At a modest gallery space in Brooklyn, the walls hummed with grief, resistance, and an astonishing vitality. Recess, the nonprofit venue on Washington Street, has become the stage for the Gaza Biennale’s first North American stop — a roving, decentralized exhibition that refuses to let Palestinian art be erased by siege, genocide, displacement, or famine.

Titled ‘From Gaza to the World,’ the New York pavilion gathers works by 25 Palestinian artists who are either still living under bombardment in Gaza or only recently displaced.
Nearly all of the works arrive in reproduced or reimagined form — projected murals, printouts of paintings, a facsimile of a notebook — what organizers call “displaced objects.”
Bearing Witness Under Siege
Some of the show’s most haunting images echo universal symbols of war and survival. Firas Thabet’s Gaznica (2025) recasts Picasso’s Guernica, inserting keffiyeh-clad figures and Palestinian flags into the chaos.

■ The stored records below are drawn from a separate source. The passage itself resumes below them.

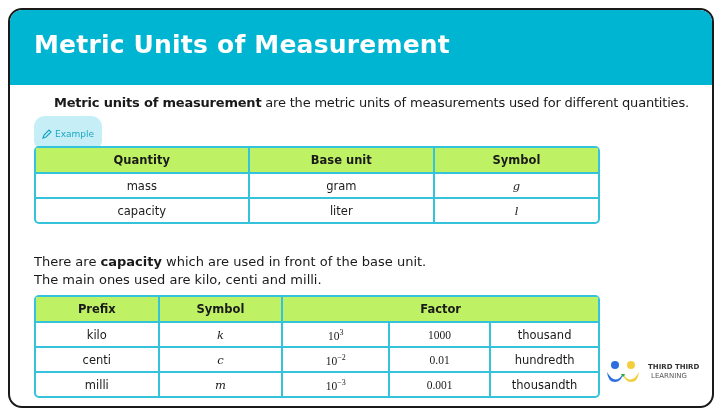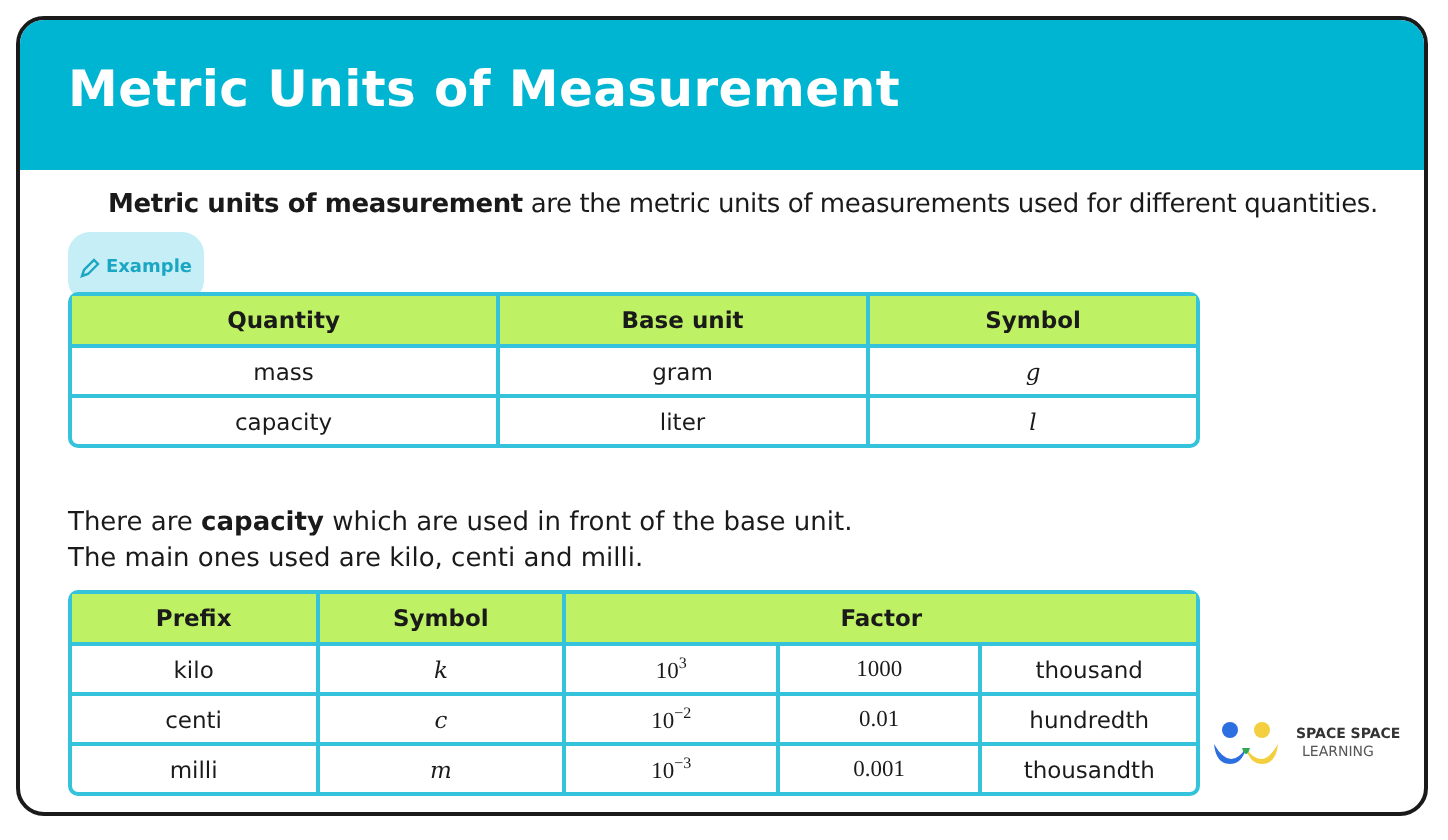--- a/index.html
+++ b/index.html
@@ -2,21 +2,21 @@
 <html><head>
 <meta charset="utf-8">
 <style>
   html,body{margin:0;padding:0;}
   body{width:724px;height:420px;background:#fff;position:relative;overflow:hidden;font-family:"DejaVu Sans",sans-serif;}
   .card{position:absolute;left:8px;top:8px;width:706px;height:400px;border:2px solid #1a1a1a;border-radius:14px;background:#fff;overflow:hidden;box-sizing:border-box;padding-left:20px;}
   .header{position:absolute;left:0;top:0;width:100%;height:75px;background:#00b5d2;}
   .title{position:absolute;left:24px;top:20px;color:#fff;font-size:25px;font-weight:bold;letter-spacing:0.2px;}
   .intro{position:absolute;left:24px;top:85px;font-size:13px;color:#1a1a1a;white-space:nowrap;letter-spacing:-0.2px;margin-left:20px;}
   .intro b{font-weight:bold;}
-  .example{position:absolute;left:24px;top:106px;height:35px;width:68px;border-radius:11px;background:#c6eef6;color:#1ba7c4;font-size:9px;font-weight:bold;display:flex;align-items:center;justify-content:center;gap:3px;}
+  .example{position:absolute;left:24px;top:106px;height:35px;width:68px;border-radius:11px;background:#c6eef6;color:#1ba7c4;font-size:9px;font-weight:normal;display:flex;align-items:center;justify-content:center;gap:3px;}
   table{border-collapse:separate;border-spacing:0;position:absolute;border:2px solid #35c3dc;border-radius:5px;font-size:11.5px;color:#1a1a1a;}
   table th{background:#bef264;font-weight:bold;height:22px;border-right:2px solid #35c3dc;}
   table td{height:21px;border-right:2px solid #35c3dc;border-top:2px solid #35c3dc;text-align:center;}
   table tr > *:last-child{border-right:none;}
   .math{font-family:"DejaVu Serif",serif;font-style:italic;}
   .num{font-family:Liberation Serif, serif;}
   .t1{left:24px;top:136px;width:566px;}
   .t2{left:24px;top:285px;width:566px;}
   .p2{position:absolute;left:24px;top:243px;font-size:13px;color:#1a1a1a;line-height:18px;white-space:nowrap;}
   .logo{position:absolute;left:596px;top:350px;display:flex;align-items:center;gap:8px;}
@@ -98,17 +98,17 @@
 
   <div class="logo">
     <svg width="34" height="24" viewBox="0 0 34 24">
       <circle cx="9" cy="5" r="4" fill="#2b6fe0"></circle>
       <circle cx="25" cy="5" r="4" fill="#f3cf3f"></circle>
       <path d="M1 12 Q9 26 17 14 Q15 22 9 22 Q2 22 1 12 Z" fill="#2b6fe0"></path>
       <path d="M33 12 Q25 26 17 14 Q19 22 25 22 Q32 22 33 12 Z" fill="#f3cf3f"></path>
       <path d="M15 14 Q17 20 19 14 Z" fill="#31a853"></path>
     </svg>
     <div class="logo-text">
-      <span>SPACE SPACE</span><br>
+      <span>THIRD THIRD</span><br>
       <span>LEARNING</span>
     </div>
   </div>
 </div>
 
 </body></html>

Nearby, Malaka Abu Owda’s When the Body Became a Message (2024) depicts the unbearable — a man screaming as he cradles a corpse — yet insists on the dignity of the dead.

Children also appear, such as in Murad Al-Assar’s faux-naive canvases, which capture a child covering their ears as bombs fall.

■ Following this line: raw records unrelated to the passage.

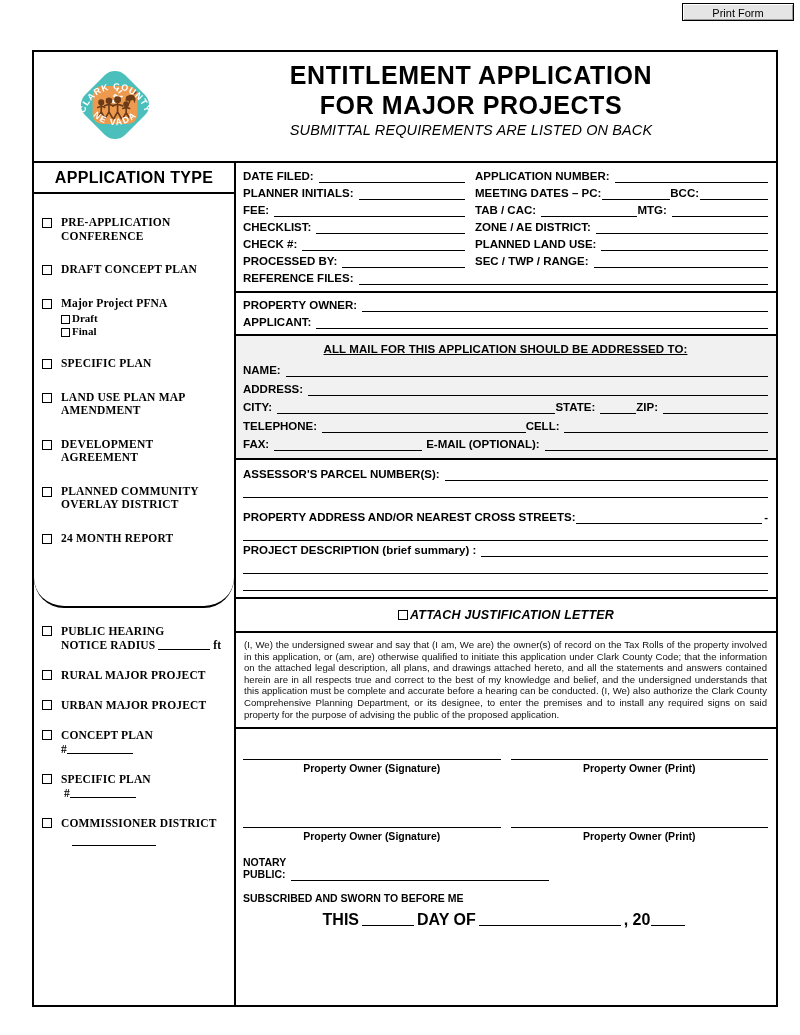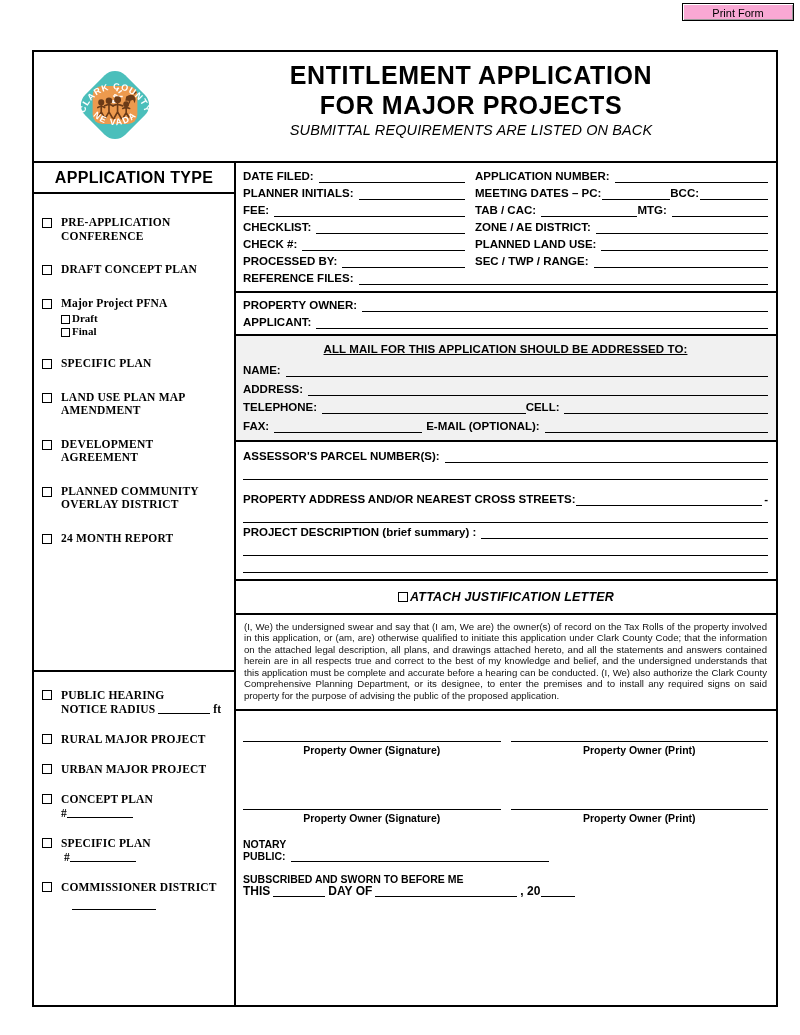--- a/index.html
+++ b/index.html
@@ -24,21 +24,21 @@
     left: 0px;
     width: 800px;
     height: 26px;
   }
   .print-form-btn {
     position: absolute;
     right: 6px;
     top: 3px;
     width: 112px;
     height: 18px;
-    background: #f9a8d4;
+    background: #e5e5e5;
     border: 1px solid #000;
     box-shadow: inset 1px 1px 0 #ffffff, inset -1px -1px 0 #9a9a9a;
     font-family: "Liberation Sans", sans-serif;
     font-size: 11px;
     line-height: 18px;
     text-align: center;
     color: #000;
     cursor: pointer;
     box-sizing: border-box;
   }
@@ -121,23 +121,24 @@
     text-align: center;
     font-family: "Liberation Sans", sans-serif;
     font-weight: bold;
     font-size: 16px;
     line-height: 29px;
     letter-spacing: 0.3px;
     box-sizing: border-box;
   }
   .apptype-list {
     padding: 22px 0 0 0;
-    height: 478px;
+    height: 414px;
     box-sizing: border-box;
     border-bottom: 2px solid #000;
+    border-radius: 30px;
   }
   .opt {
     display: flex;
     align-items: flex-start;
     padding: 0 4px 0 8px;
     margin-bottom: 20px;
   }
   .opt .cb {
     flex: 0 0 auto;
     width: 10px;
@@ -392,24 +393,26 @@
   .sworn {
     font-family: "Liberation Sans", sans-serif;
     font-weight: bold;
     font-size: 10.5px;
     line-height: 12px;
     margin-top: 11px;
   }
   .thisday {
     font-family: "Liberation Sans", sans-serif;
     font-weight: bold;
-    font-size: 12px;
+    font-size: 16px;
     line-height: 12px;
+    margin-top: 10px;
     display: flex;
     align-items: flex-end;
+    justify-content: center;
   }
   .ul-w {
     display: inline-block;
     border-bottom: 1.5px solid #000;
     height: 10px;
     margin: 0 3px;
   }
 </style>
 </head>
 <body>
@@ -681,20 +684,28 @@
         <div class="mail-line">
           <span class="flbl">NAME:</span>
           <span class="fill"></span>
         </div>
 
         <div class="mail-line">
           <span class="flbl">ADDRESS:</span>
           <span class="fill"></span>
         </div>
 
+        <div class="mail-line">
+          <span class="flbl">CITY:</span>
+          <span class="fill" style="flex:1 1 58%"></span>
+          <span class="flbl">STATE:</span>
+          <span class="fill" style="flex:0 0 36px"></span>
+          <span class="flbl">ZIP:</span>
+          <span class="fill" style="flex:0 0 105px"></span>
+        </div>
 
         <div class="mail-line">
           <span class="flbl">TELEPHONE:</span>
           <span class="fill" style="flex:1 1 50%"></span>
           <span class="flbl">CELL:</span>
           <span class="fill" style="flex:1 1 50%"></span>
         </div>
 
         <div class="mail-line" style="margin-bottom:0">
           <span class="flbl">FAX:</span>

In Mohammed Moghari’s Tent (2025), a fragile shelter becomes both home and symbol, an emblem of millions displaced.

And beyond canvases, Filmmaker Emad Badwan’s Live Broadcast (2024) stages two journalists desperately trying to transmit from a refugee camp, asking into the void: “Can anyone hear us?” The lack of signal becomes a metaphor for silenced voices.

Art as Survival, Not Luxury
For the artists of Gaza, making art is not a pastime but an existential act. Fatima Abu Owdah recalls working with makeshift materials: pigments ground from spices, brushes fashioned from strands of hair, even walls of tents turned to canvases.
Further testament to this, Ahmed Adnan Alassar paints surreal panoramas with ashes from destroyed homes. These gestures declare that creativity itself can survive catastrophe.

“The Biennale invites us to engage with art’s capacity to reflect an unimaginable present,” Recess’ spokesperson said in a statement.
A Decentralized Global Movement
Unlike a traditional traveling exhibition, the Gaza Biennale operates through pavilions curated separately across the world — in Athens, Istanbul, Valencia, Sarajevo, Berlin, and now Brooklyn. It nods to the structure of the Venice Biennale, which famously lacks a Palestinian pavilion.
In New York, the show runs in two stages: a five-day full-scale exhibition (September 10–14) followed by a smaller installation that remains until December 20. Future pavilions are planned in Toronto and Washington, DC, extending the reach of what has become both an artistic and political lifeline.

Art Against Erasure
The Gaza Biennale emerges in a time of catastrophic loss. Since Israel’s 2023 offensive, nearly 65,000 Palestinians have been killed, 70 percent of them women and children, according to Gaza’s health ministry. Famine has been declared by international bodies. Hundreds of cultural institutions — universities, mosques, libraries — have been destroyed. Against this backdrop, the Biennale insists on memory, on presence, on the stubborn endurance of culture even under genocide.
This is exactly embodied in Moataz Naim’s tragic work, which evokes nothing but destruction and ashes.

“Art is necessary in order that man should be able to recognize and change the world. But art is also necessary by virtue of the magic inherent in it,” wrote Ernst Fischer. For the artists of Gaza, that necessity is urgent. Through this Biennale, their work carries Gaza’s truth and resilience across borders, from the ruins of war to Brooklyn and beyond.